American historian (born 1961)

Marshall Tillbrook Poe (born December 29, 1961) is an American historian, writer, editor and founder of the New Books Network, an online collection of podcast interviews with a wide range of non-fiction authors. He has taught Russian, European, Eurasian and World history at various universities including Harvard, Columbia, University of Iowa, and the University of Massachusetts Amherst. He has also taught courses on new media and online collaboration.

Poe is the author or editor of a number of books on early modern Russia. He has also published A History of Communications: Media and Society from the Evolution of Speech to the Internet, a book that examines how various communications media shape social practices and values.

In 2005, Poe founded the now-defunct MemoryArchive, a universal wiki-type archive of contemporary memoirs. It encouraged people to contribute written accounts of their personal memories that would be part of a searchable, online database. There he contributed numerous personal accounts of his own, from playing basketball with Barack Obama, to stumbling onto a crime scene of Dennis Rader's, the BTK serial killer.

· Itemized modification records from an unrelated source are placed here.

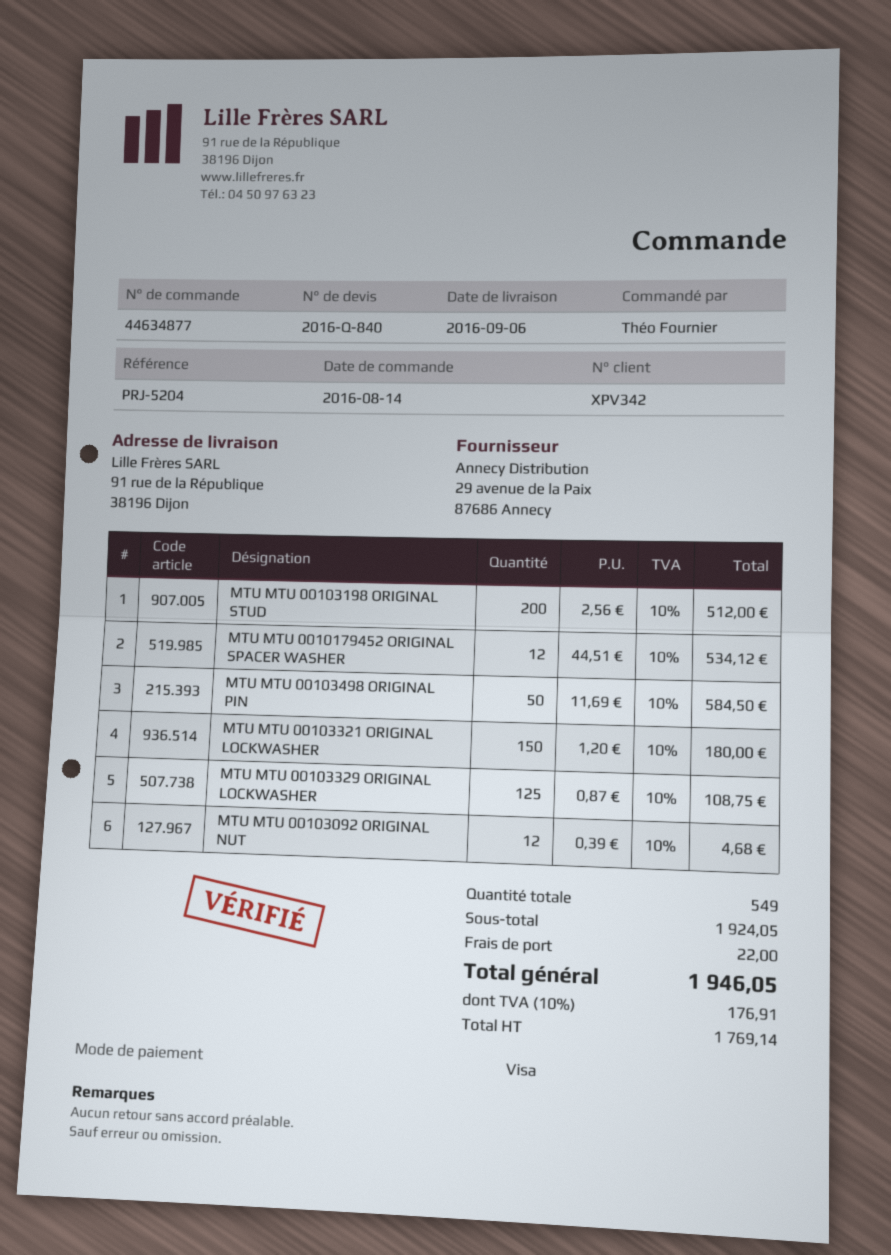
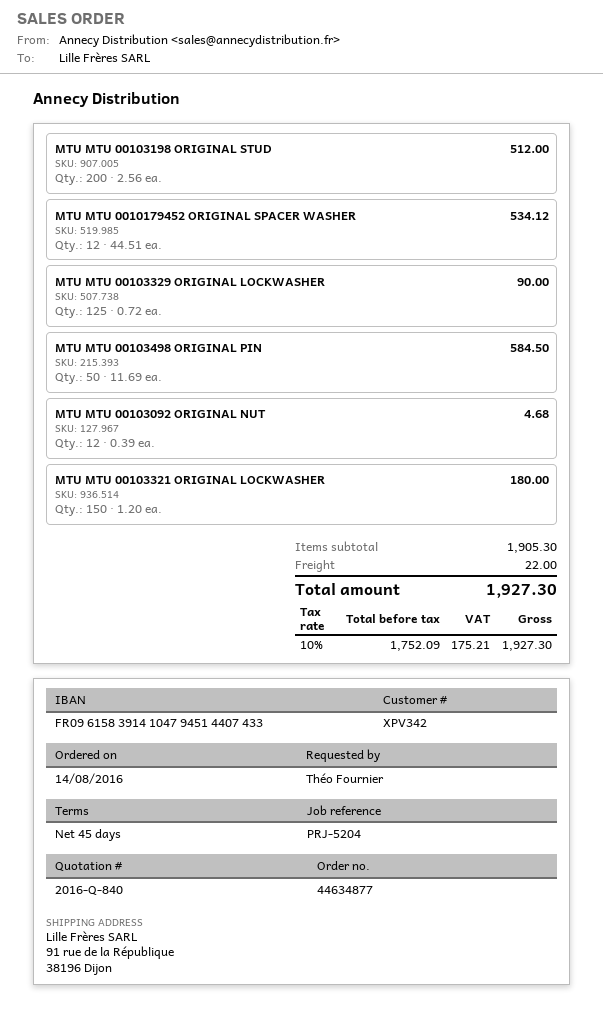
MTU MTU 00103329 ORIGINAL LOCKWASHER: 125 x 0.87 = 108.75 -> 125 x 0.72 = 90.00
subtotal: 1924.05 -> 1905.30
net: 1769.14 -> 1752.09
tax: 10% = 176.91 -> 10% = 175.21
total: 1946.05 -> 1927.30

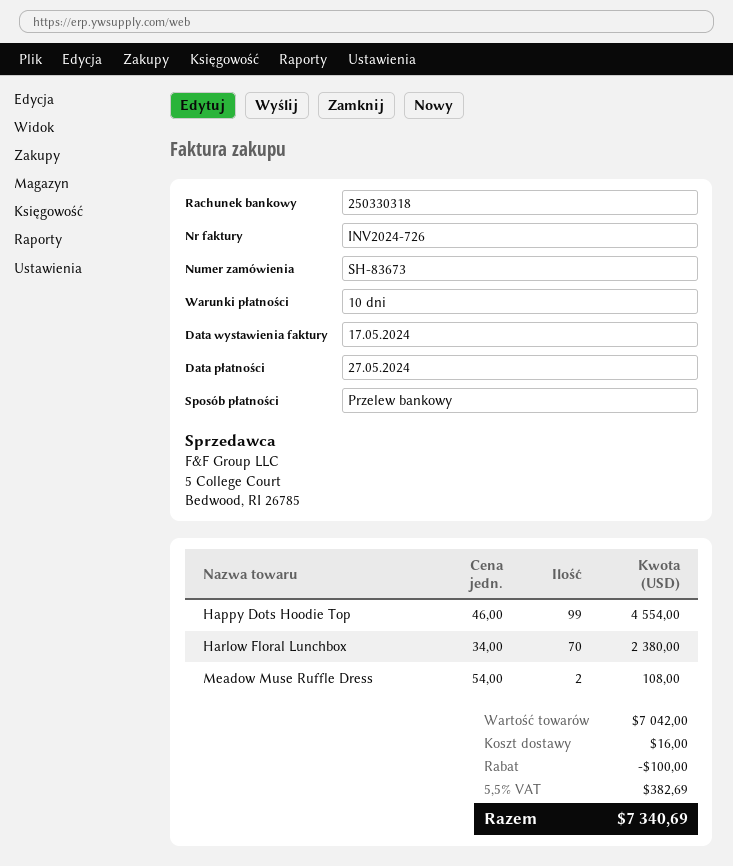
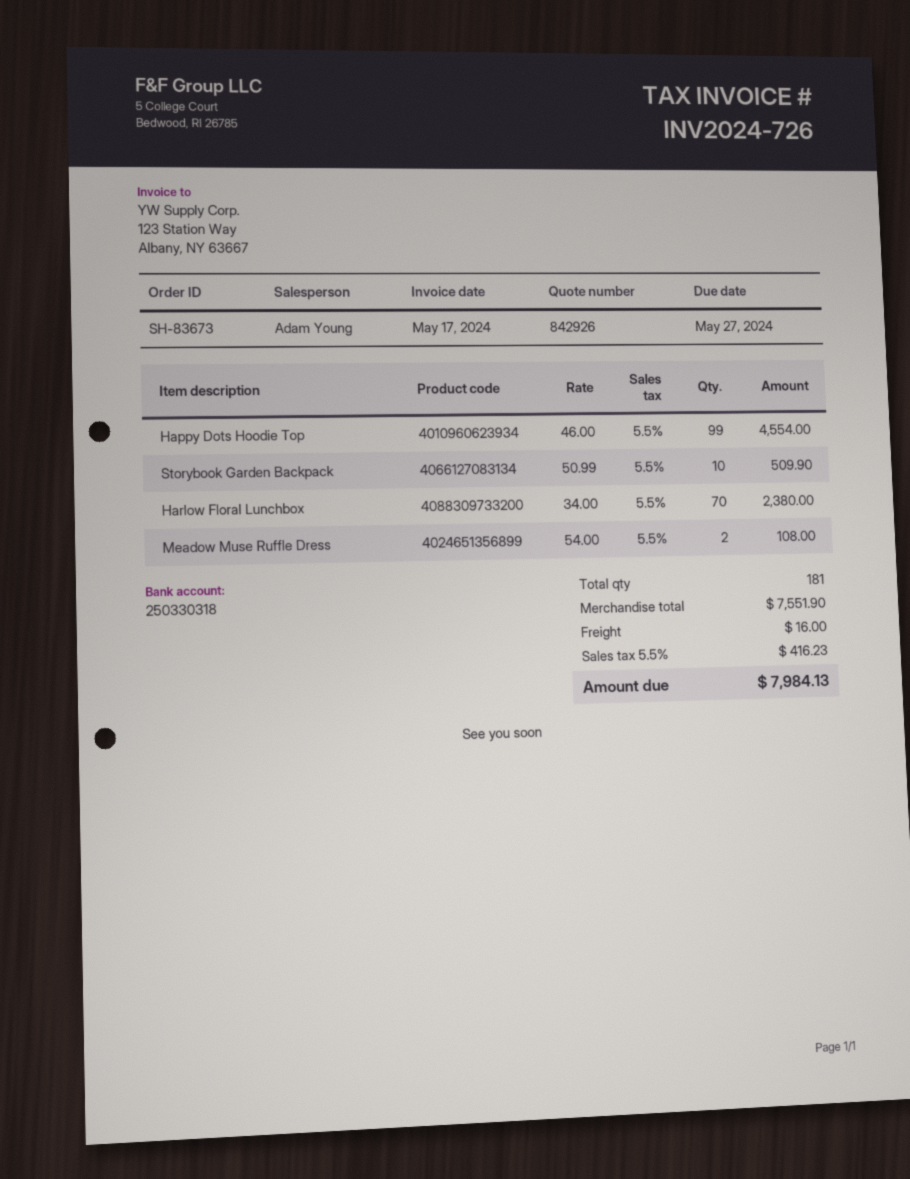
Storybook Garden Backpack: none -> 10 x 50.99 = 509.90
subtotal: 7042.00 -> 7551.90
discount: 100.00 -> none
tax: 5.5% = 382.69 -> 5.5% = 416.23
total: 7340.69 -> 7984.13

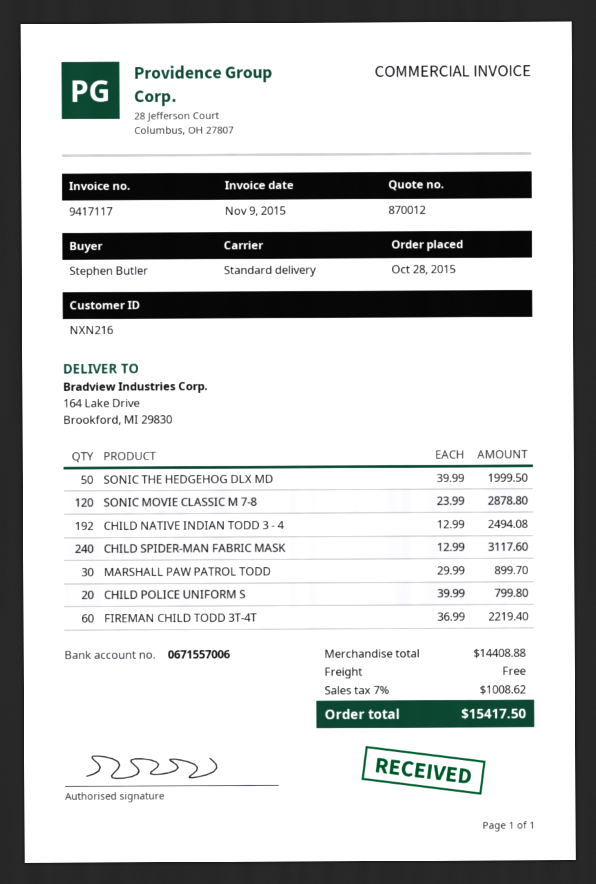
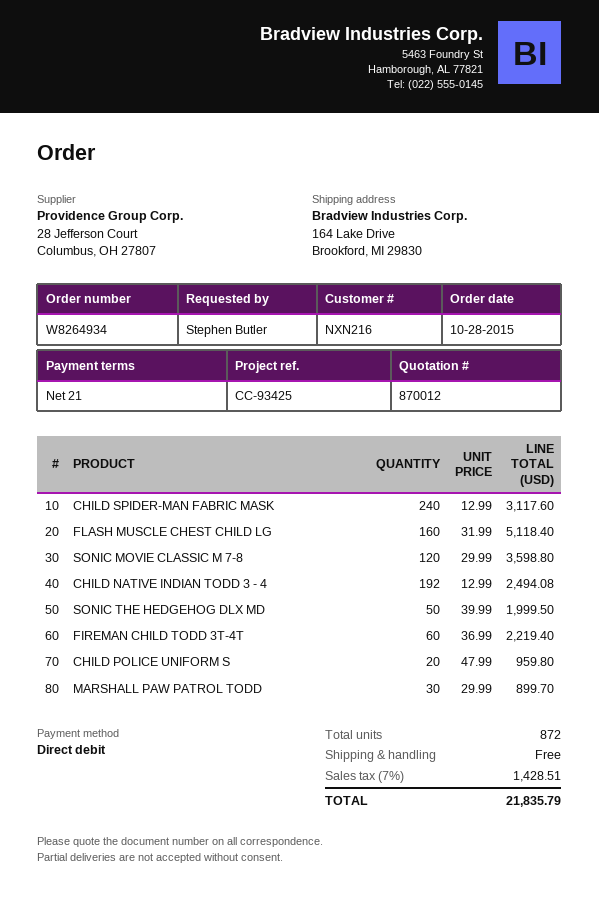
SONIC MOVIE CLASSIC M 7-8: 120 x 23.99 = 2878.80 -> 120 x 29.99 = 3598.80
CHILD POLICE UNIFORM S: 20 x 39.99 = 799.80 -> 20 x 47.99 = 959.80
FLASH MUSCLE CHEST CHILD LG: none -> 160 x 31.99 = 5118.40
tax: 7% = 1008.62 -> 7% = 1428.51
total: 15417.50 -> 21835.79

In 2006, Poe wrote an influential commentary on Wikipedia, the online encyclopedia, while serving as a writer, researcher and editor at The Atlantic magazine.

==Education and academic career==
Marshall Poe was born in Huntsville, Alabama, on December 29, 1961. His early schooling was hampered by what he has called "pretty severe dyslexia". As a result, he did not learn to read until the second or third grade in primary school.

Poe graduated from Wichita Southeast High School in 1980 and earned his B.A. in 1984 at Grinnell College where he was named outstanding student in history. He earned his M.A. from the University of California, Berkeley, in 1986 and his Ph.D in history at Berkeley in 1992.

He taught at Harvard University from 1989 to 1996 and again from 1999 to 2002, during which time he was appointed Allston Burr Senior Tutor at Harvard's Lowell House where he managed a college of 600 undergraduate students and 50 tutors and staff. He also taught at New York University (1999), American University (2005), the University of Iowa (2007-2013) and the University of Massachusetts Amherst (2013-2014).

He has held fellowships at the Davis Center for Russian Studies at Harvard; the Institute for Advanced Study in Princeton, New Jersey; and the Harriman Institute for Russian Studies at Columbia University.

At the Institute for Advanced Study, Poe played guitar and sang in a loud rock and roll band called "Do Not Erase," consisting entirely of fellows at the institute. The name of the band is taken from what mathematicians write under their long theorems and proofs on chalk boards, so that janitors won't erase them, especially if their equations have discovered something new.

==Writing==
Marshall Poe's writing ranges from academic articles and books to magazine and Internet pieces intended for wider audiences. He has written extensively on Russian history as well on communications, the Internet and Wikipedia.

===Russian history===
Poe is the co-founder and a former editor of the academic journal Kritika: Explorations in Russian and Eurasian History. He is the author or editor of several books on Russia including A People Born to Slavery: Russia in Early Modern European Ethnography (2000) and The Russian Elite in the Seventeenth Century (2004). The Russian Moment in World History (2006) is a brief, 116 page book that was written for the general public. It provides an overview of more than 1,400 years of Russian history beginning in the 6th to 9th centuries with the migration of Slavs from central Europe to the northeast. It ends with the collapse of the Soviet Union in 1991.

Poe argues the Soviet Union did not collapse because of the failure of Communism as many pundits assert. Rather, he contends that the Communist Party lost faith in the traditional path that had not only preserved Russian independence for almost five centuries, but had also enabled the country to build a huge empire. That path included a reliance on autocratic leadership, a command economy, tight controls on debate in the public sphere and a state-engineered military. "Using these means," Poe writes, "the Russian elite was able to take a primitive, premodern state and transform it in the course of two centuries into one of the most powerful enterprises on earth. It is difficult to see how such a thing could be seen as a failure."

Poe's work on Russian history has brought back from obscurity the writings of the 16th-century Austrian diplomat Sigismund von Herberstein, who was one of the first European ethnographers of Russia.

===The Atlantic===
From 2003 to 2005, Poe conducted research for The Atlantic magazine and co-wrote the regular feature "Primary Sources.". A typical one, in the magazine's July/August 2005 edition, provided information on a variety of studies and reports supported by online links. For example, it included a study by the U.S. National Academy of Sciences warning about the security risks posed by pools of spent fuel from nuclear power plants; a report from a Brussels-based think tank noting that in spite of fears expressed by U.S. officials, Iran did not appear to be much of a threat to Iraq and a report from the Pew Hispanic Centre showing that increased security measures since 9/11 had not stopped the flow of illegal immigrants into the U.S.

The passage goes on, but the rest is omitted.